Dr Silvia Giordani is from the school of chemistry at Trinity College Dublin and won £15,000 prize money.
The award was also given to three other international scientists on the night, who are all working on postdoctoral studies.
The aim is to award outstanding female scientists with money that they can spend on whatever they may need to continue their research – this can range from scientific equipment to covering childcare or travel costs.
Dr Giordani commented on the night that without this funding, she would be unable to carry out her research, and this sentiment was echoed by John O’Halloran from University College Cork, who was one of the judges.
She said it can be “ridiculously” hard to get funding sometimes, particularly since the recession, so an award like this enables her to further her work.
In total, Dr Giordani, who is from Bergamo in the north of Italy, has spent eight years in Ireland at TCD, as well as a spell completing her PhD at the University of Miami in the United States.
She received a Marie Curie Fellowship award to go to Trinity College and has also received the President of Ireland Young Researcher award, which enabled her to return to the college in 2007.
What is it that she enjoys about working at TCD? “The facilities – it’s a very good university,” she said, adding that the move to the new Trinity bioscience institute has been particularly great as it has meant a lot of integration between scientists from different spheres.
The award was a great opportunity for connecting and networking and also big exposure for Dr Giordani – plus it was an opportunity for her to make new contact with other female scientists, she said.
At at time when more girls are being encouraged to study science, Dr Giordani feels that inspiration and role models are important.
Young people need role models; especially young girls need female role models to feel they can do it.
I like outreach; I do quite a bit of outreach myself.
Dr Giordani does a mentoring programme with her old high school in Italy, where she mentors a group of 10 students.
I always tell them there are not too many women in science but the ones that I meet are really good and curious.
“Stay curious and ask questions but also believe in yourself,” she advises them, adding that seeing another woman working in the science field can inspire young women.

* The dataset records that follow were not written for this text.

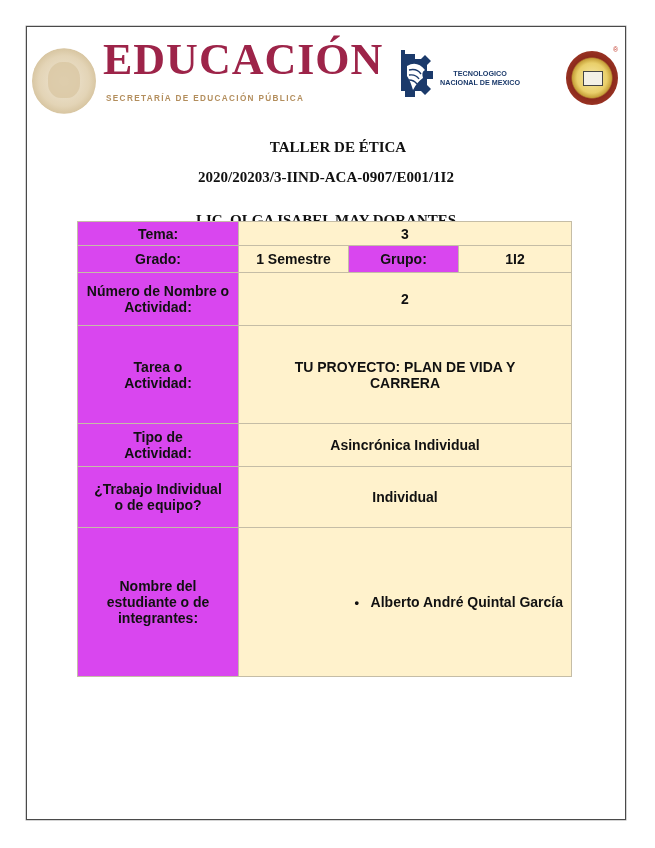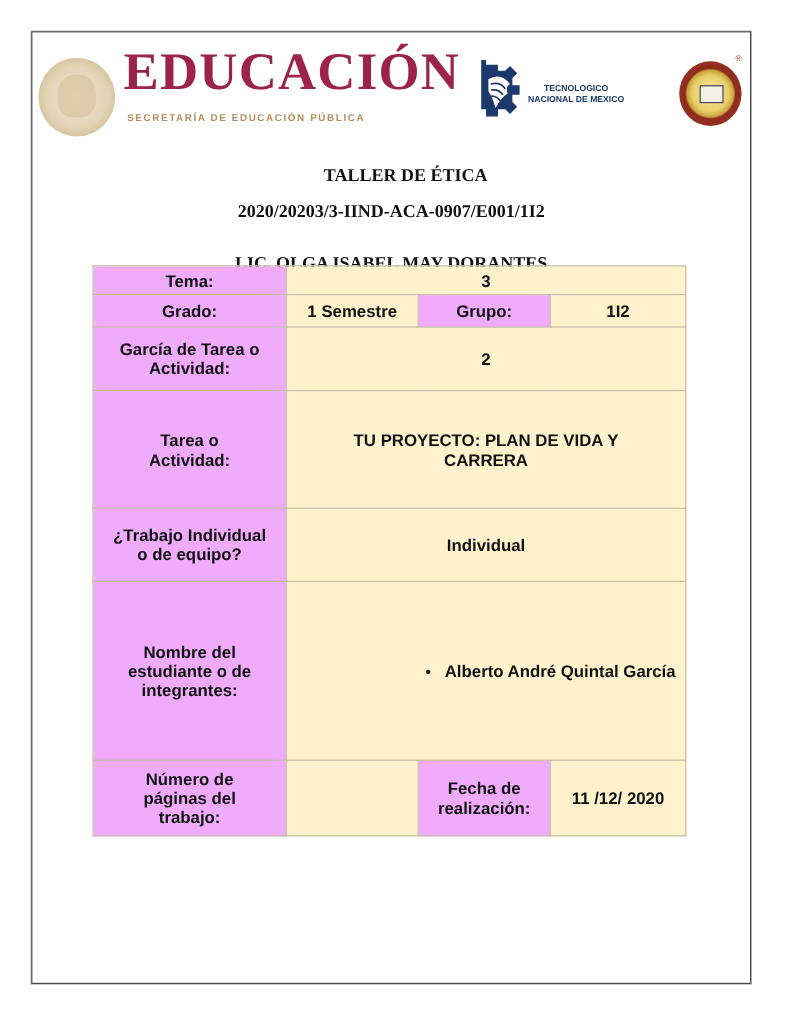--- a/index.html
+++ b/index.html
@@ -49,7 +49,7 @@
   table.info td {
     border: 1px solid #c5bda6; text-align: center; vertical-align: middle; padding: 0 4px; line-height: 16px;
   }
-  td.lbl { background: #f0abfc; }
+  td.lbl { background: #d946ef; }
   td.val { background: #fff2cc; }
   .bullet-list { margin: 0; padding: 0; list-style: none; text-align: left; display: inline-block; }
   .bullet-list li::before { content: "\2022"; display: inline-block; width: 16px; font-size: 13px; }

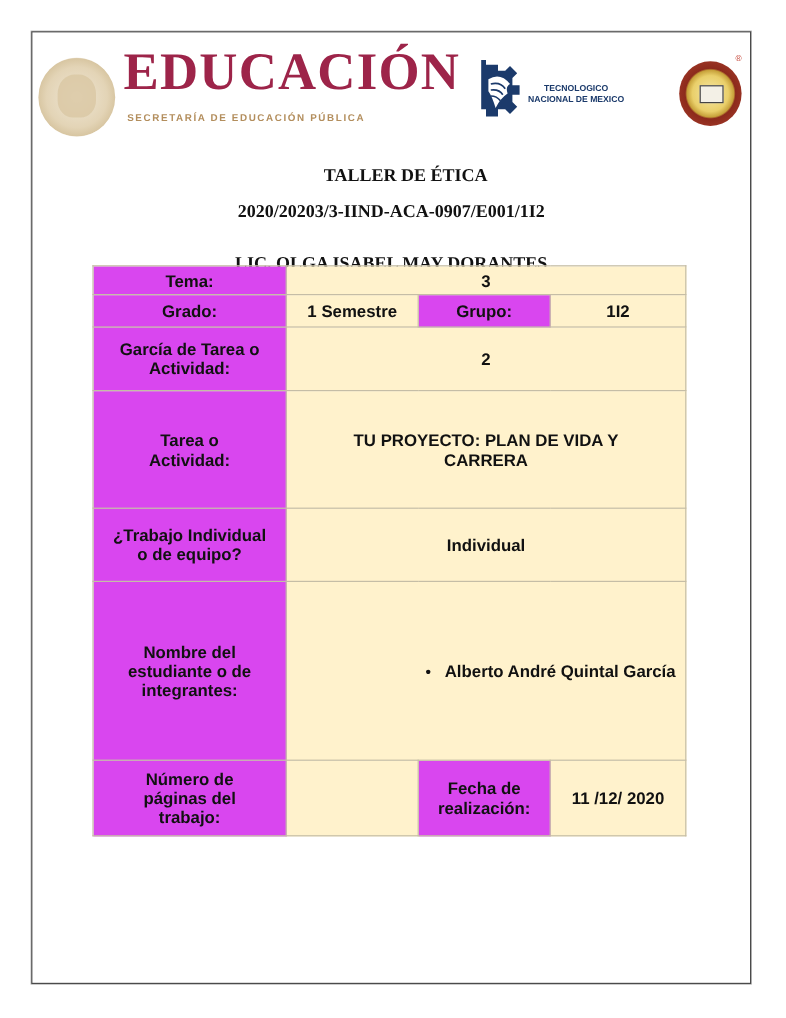--- a/index.html
+++ b/index.html
@@ -103,7 +103,7 @@
     <td class="val">1I2</td>
   </tr>
   <tr style="height:53px">
-    <td class="lbl">García de Tarea o Actividad:</td>
+    <td class="lbl">Número de Nombre o Actividad:</td>
     <td class="val" colspan="3">2</td>
   </tr>
   <tr style="height:98px">

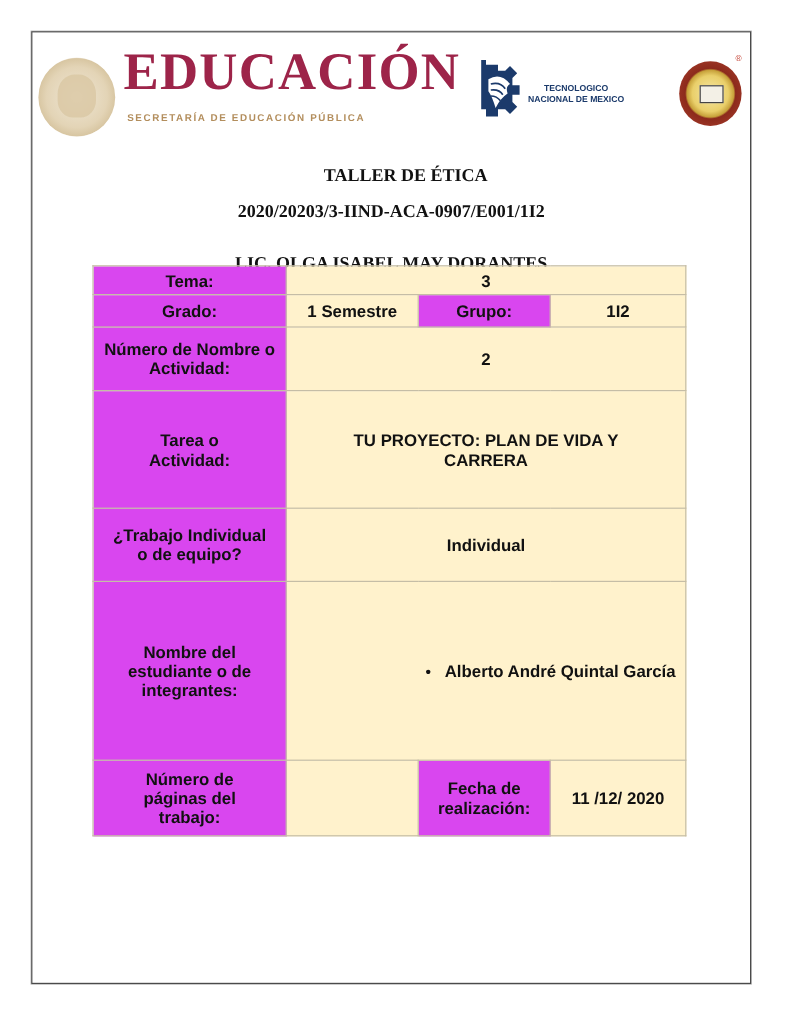--- a/index.html
+++ b/index.html
@@ -110,6 +110,10 @@
     <td class="lbl" style="padding:0 34px">Tarea o Actividad:</td>
     <td class="val" colspan="3" style="padding:0 30px">TU PROYECTO: PLAN DE VIDA Y CARRERA</td>
   </tr>
+  <tr style="height:43px">
+    <td class="lbl" style="padding:0 34px">Tipo de Actividad:</td>
+    <td class="val" colspan="3">Asincrónica Individual</td>
+  </tr>
   <tr style="height:61px">
     <td class="lbl" style="padding:0 14px">¿Trabajo Individual o de equipo?</td>
     <td class="val" colspan="3">Individual</td>

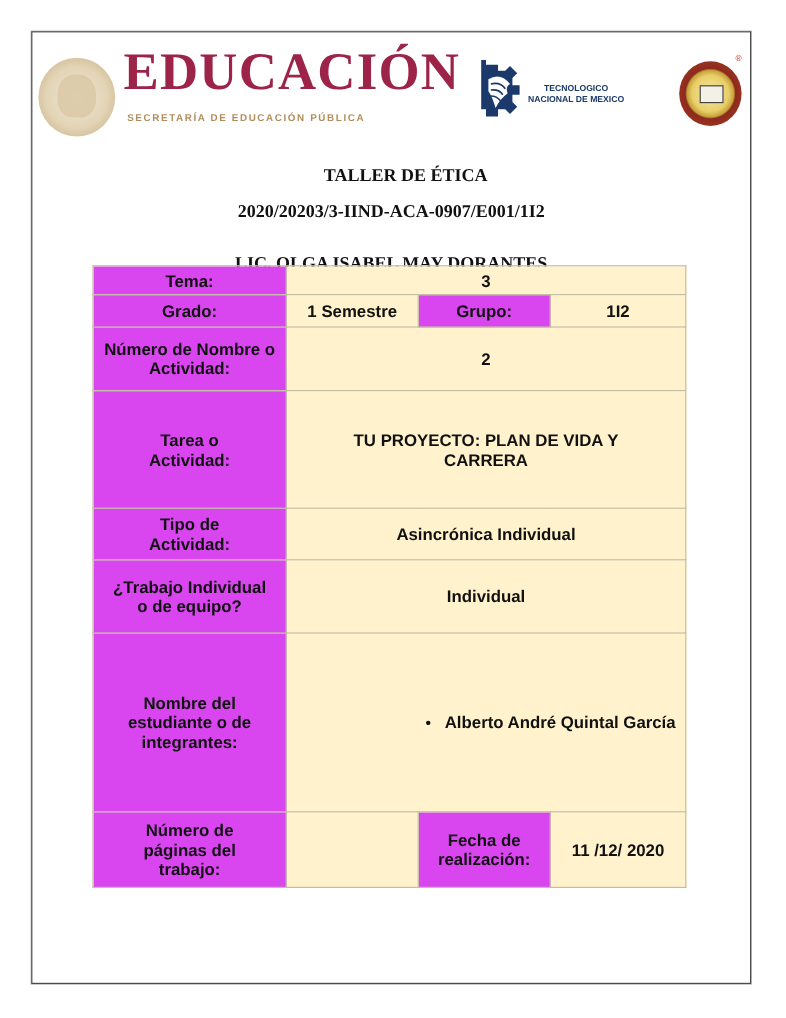--- a/index.html
+++ b/index.html
@@ -126,12 +126,6 @@
       </ul>
     </td>
   </tr>
-  <tr style="height:63px">
-    <td class="lbl" style="padding:0 24px">Número de páginas del trabajo:</td>
-    <td class="val"></td>
-    <td class="lbl">Fecha de realización:</td>
-    <td class="val">11 /12/ 2020</td>
-  </tr>
 </tbody>
   </table>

Above all, she believes “there is no substitute” for hard work.
Dr Giordani is currently working on a project for applications in new bio-medical diagnostic tools. She heads up a five-person research team at the college, and grants and funding have been instrumental in allowing them to continue their work.
Of her work, Dr Giordani said:
We are aiming to design small, molecular or nanosized, devices that can carry out a series of different functions within the context of smart and responsive medicine.The starting point is a carbon-based material that is compatible with living biological systems. Once we have solubilized this platform, we attach one or more components to it in such a way that the resulting device can carry out a pre-programmed task.
The team is currently examining components that allow it to track and monitor the location of the device, and are also exploring the possibilities for using this platform as a vehicle for targeted and controlled drug-delivery within a biological system.
They also hope to equip the device with components that will allow them to switch it on and off using different types of “remote control”, or external stimuli.
Dr Giordani described it as exciting to be “able to do things in that area that is new and nobody has done before”.
Now that she has won her award, Dr Giordani told TheJournal.ie that she is looking forward to the next phase in her work, and seeing how her research team progresses.